The Right College
How can a high school student and especially that student’s parents find “the right college”?
The only reason anyone reads “US News and World Report” any more is its rankings of desirable colleges. US News compares tuition, graduation rate, salary five years post graduation, average student debt, and alumni donation to reveal (Ta-Da) that once again Harvard, Yale, Princeton, and Stanford are “the right college” for everyone.
An interesting opinion piece in the Washington Post notes that the most important factor for both prospective students and parents is “How well do the professors there teach?” US News kind of addresses that question by listing faculty salaries and student / teacher ratios. What would really be helpful is how many undergrad classes are taught by foreign-speaking Teaching Assistants.
It is nearly impossible to quantify “good teaching”. Corbin Campbell, an Education professor at American University gave it a shot.
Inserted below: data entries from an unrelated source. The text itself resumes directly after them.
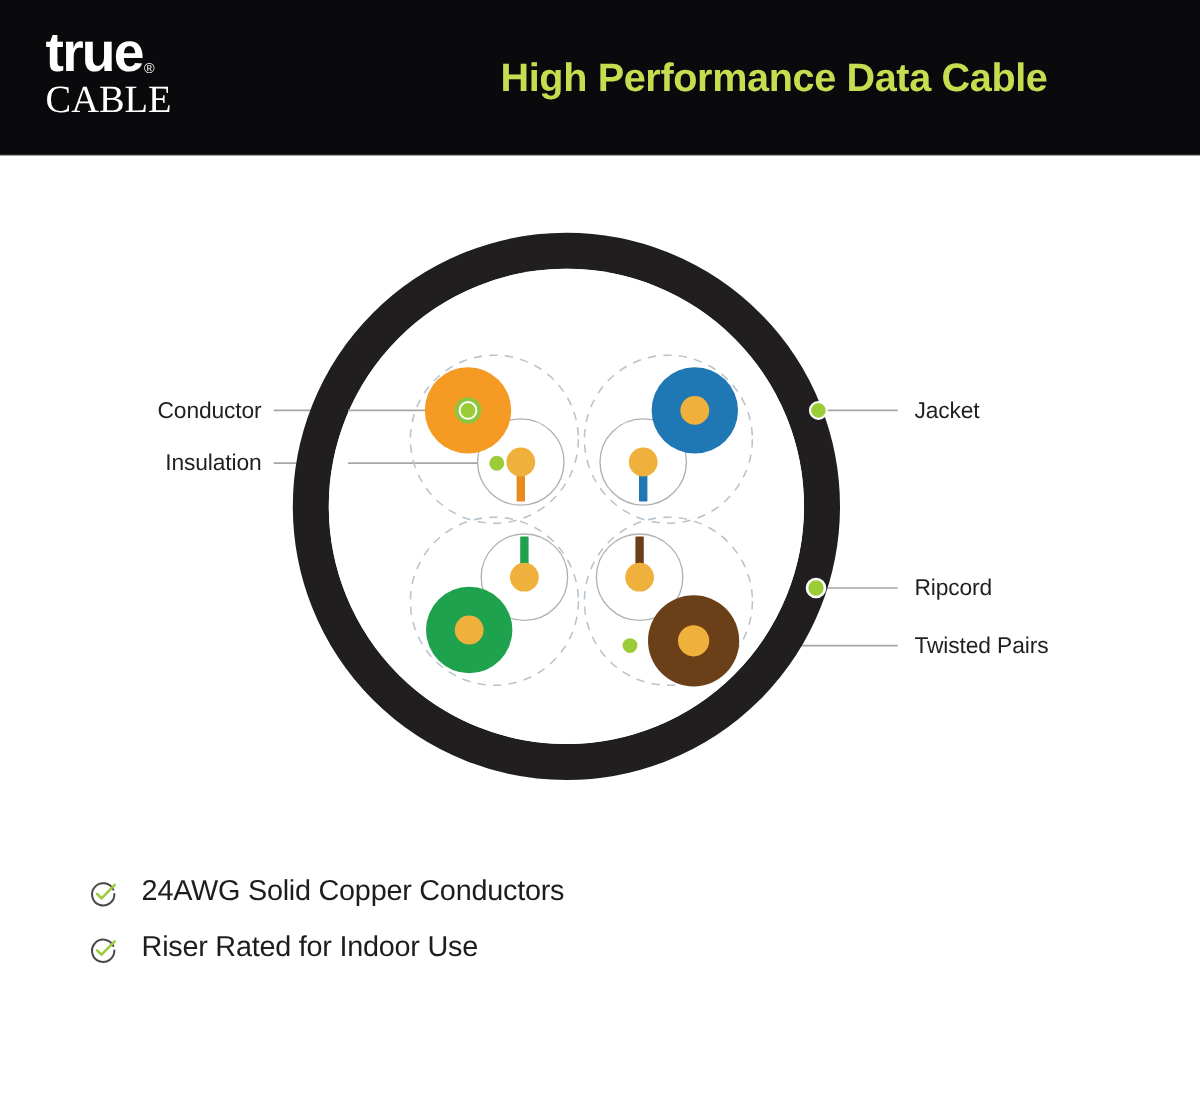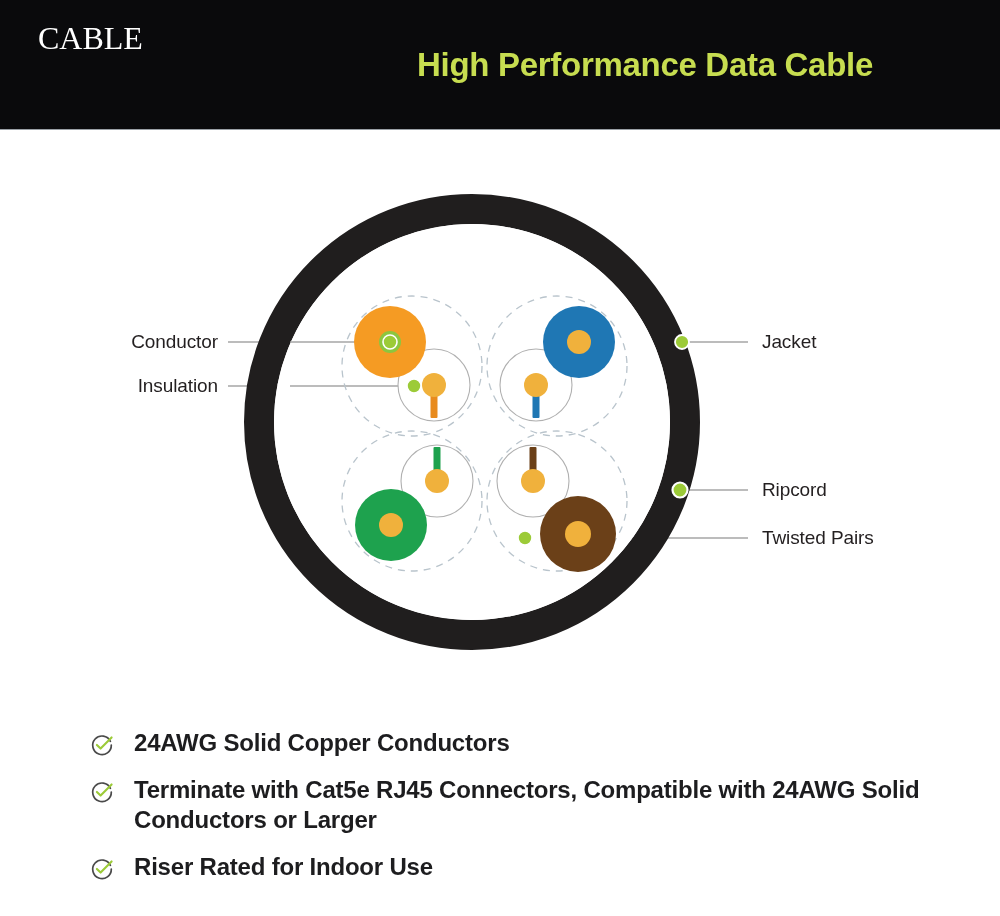--- a/index.html
+++ b/index.html
@@ -90,24 +90,23 @@
     left: 0;
     top: 131px;
     width: 851px;
     height: 580px;
   }
   .diagram svg { display: block; }
 
   
   .features {
     position: absolute;
-    left: 90px;
+    left: 74px;
     top: 728px;
     width: 860px;
-    font-weight: bold;
   }
   .feature {
     display: flex;
     align-items: flex-start;
     margin-bottom: 16px;
   }
   .feature:last-child { margin-bottom: 12px; }
   .check-icon {
     flex: 0 0 auto;
     width: 24px;
@@ -130,20 +129,23 @@
     letter-spacing: -0.1px;
   }
 </style>
 </head>
 <body>
 
 <div class="page">
 
   <div class="header">
     <div class="logo">
+      <span class="logo-true-row">
+        <span class="logo-true">true</span><span class="logo-reg">®</span>
+      </span>
       <span class="logo-cable">CABLE</span>
     </div>
     <div class="header-title">High Performance Data Cable</div>
   </div>
 
   <div class="diagram">
     <svg width="1000" height="580" viewBox="0 0 1000 580" xmlns="http://www.w3.org/2000/svg">
 
       <g stroke="#a6a6a6" stroke-width="1.4" fill="none">
 
@@ -234,29 +236,20 @@
     <div class="feature">
       <span class="check-icon">
         <svg viewBox="0 0 24 24" width="24" height="24" xmlns="http://www.w3.org/2000/svg">
           <path d="M20.4 8.3A9.3 9.3 0 1 0 21.3 12" fill="none" stroke="#4a4a4a" stroke-width="1.7" stroke-linecap="round"></path>
           <path d="M6.9 11.9 L10.6 15.6 L21.6 4.4" fill="none" stroke="#9ccb38" stroke-width="2.1" stroke-linecap="round" stroke-linejoin="round"></path>
         </svg>
       </span>
       <span class="feature-text">24AWG Solid Copper Conductors</span>
     </div>
 
-    <div class="feature">
-      <span class="check-icon">
-        <svg viewBox="0 0 24 24" width="24" height="24" xmlns="http://www.w3.org/2000/svg">
-          <path d="M20.4 8.3A9.3 9.3 0 1 0 21.3 12" fill="none" stroke="#4a4a4a" stroke-width="1.7" stroke-linecap="round"></path>
-          <path d="M6.9 11.9 L10.6 15.6 L21.6 4.4" fill="none" stroke="#9ccb38" stroke-width="2.1" stroke-linecap="round" stroke-linejoin="round"></path>
-        </svg>
-      </span>
-      <span class="feature-text">Terminate with Cat5e RJ45 Connectors, Compatible with 24AWG Solid Conductors or Larger</span>
-    </div>
 
     <div class="feature">
       <span class="check-icon">
         <svg viewBox="0 0 24 24" width="24" height="24" xmlns="http://www.w3.org/2000/svg">
           <path d="M20.4 8.3A9.3 9.3 0 1 0 21.3 12" fill="none" stroke="#4a4a4a" stroke-width="1.7" stroke-linecap="round"></path>
           <path d="M6.9 11.9 L10.6 15.6 L21.6 4.4" fill="none" stroke="#9ccb38" stroke-width="2.1" stroke-linecap="round" stroke-linejoin="round"></path>
         </svg>
       </span>
       <span class="feature-text">Riser Rated for Indoor Use</span>
     </div>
She and her team observed 732 different instructors at nine different schools over a ten year period. They evaluated academic rigor and active learning. Did students engage in debates, role plays and other hands-on exercises or simply sit inert for fifty minutes during a lecture? Remarkably, the study showed that regional state universities with “active learning” outranked prestigious private schools in student knowledge and understanding. Take that, Harvard.
Finding “the right college” remains a crapshoot. Within that college, within any major there, there will be great and awful profs side by side. Freshman engineers at Lafayette were taught “Statics — Basic Structurals” by either “Screaming Charlie” Best or John MacLean. Hour exams and the final exam were the same for both instructors. “Screaming Charlie’s” guys averaged less than 50% on them. MacLean’s guys averaged close to 70%. Were “Screaming Charlie’s” guys (including me by the way) just dumber? Sophomore engineers had to take Analytical Physics. Again, two profs taught the course with common mid-term and final exams. Again, Prof Erich’s guys earned 20% lower grades than Prof Riffle’s. Were Erich’s guys (including me again) dumber? Second semester, I had Riffle and magically became smarter.
There is no easy way to find “the right college”.